▶ **WORK REQUEST**
You are to retype exactly the line with "NoOfOuts, 05:00: 0 -> none" and every line after it in the entries below.

▶ **DATA LISTING**

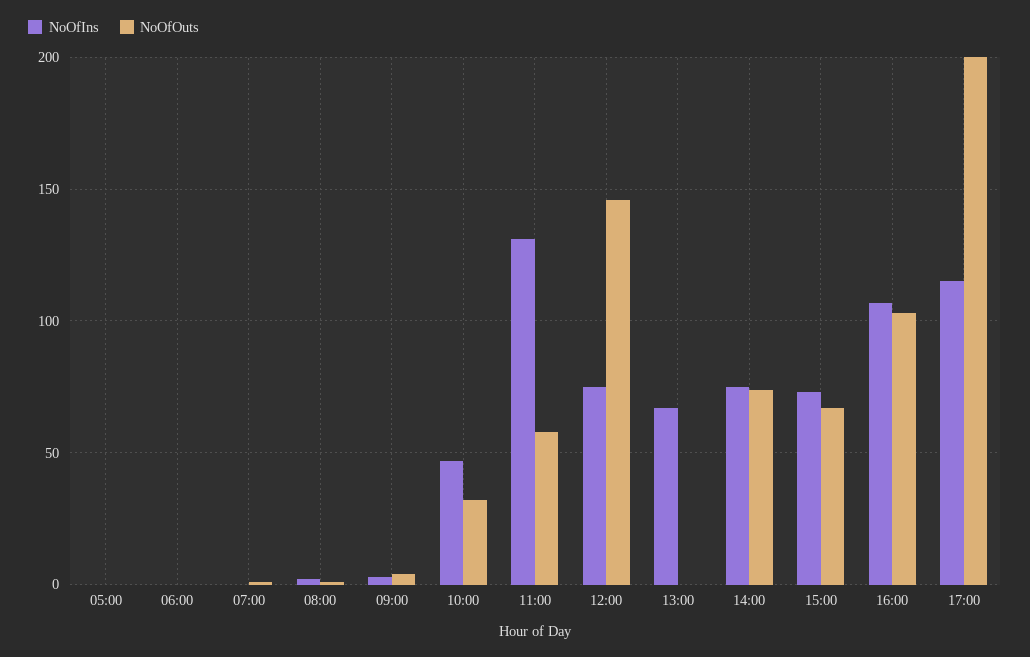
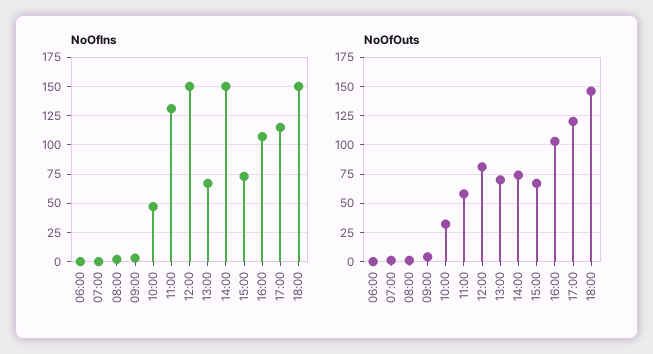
NoOfIns, 05:00: 0 -> none
NoOfOuts, 05:00: 0 -> none
NoOfIns, 12:00: 75 -> 150
NoOfOuts, 12:00: 145 -> 75
NoOfOuts, 13:00: 0 -> 75
NoOfIns, 14:00: 75 -> 150
NoOfOuts, 17:00: 200 -> 125
NoOfIns, 18:00: none -> 150
NoOfOuts, 18:00: none -> 150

▶ **COMPLETED TASK**
NoOfOuts, 05:00: 0 -> none
NoOfIns, 12:00: 75 -> 150
NoOfOuts, 12:00: 145 -> 75
NoOfOuts, 13:00: 0 -> 75
NoOfIns, 14:00: 75 -> 150
NoOfOuts, 17:00: 200 -> 125
NoOfIns, 18:00: none -> 150
NoOfOuts, 18:00: none -> 150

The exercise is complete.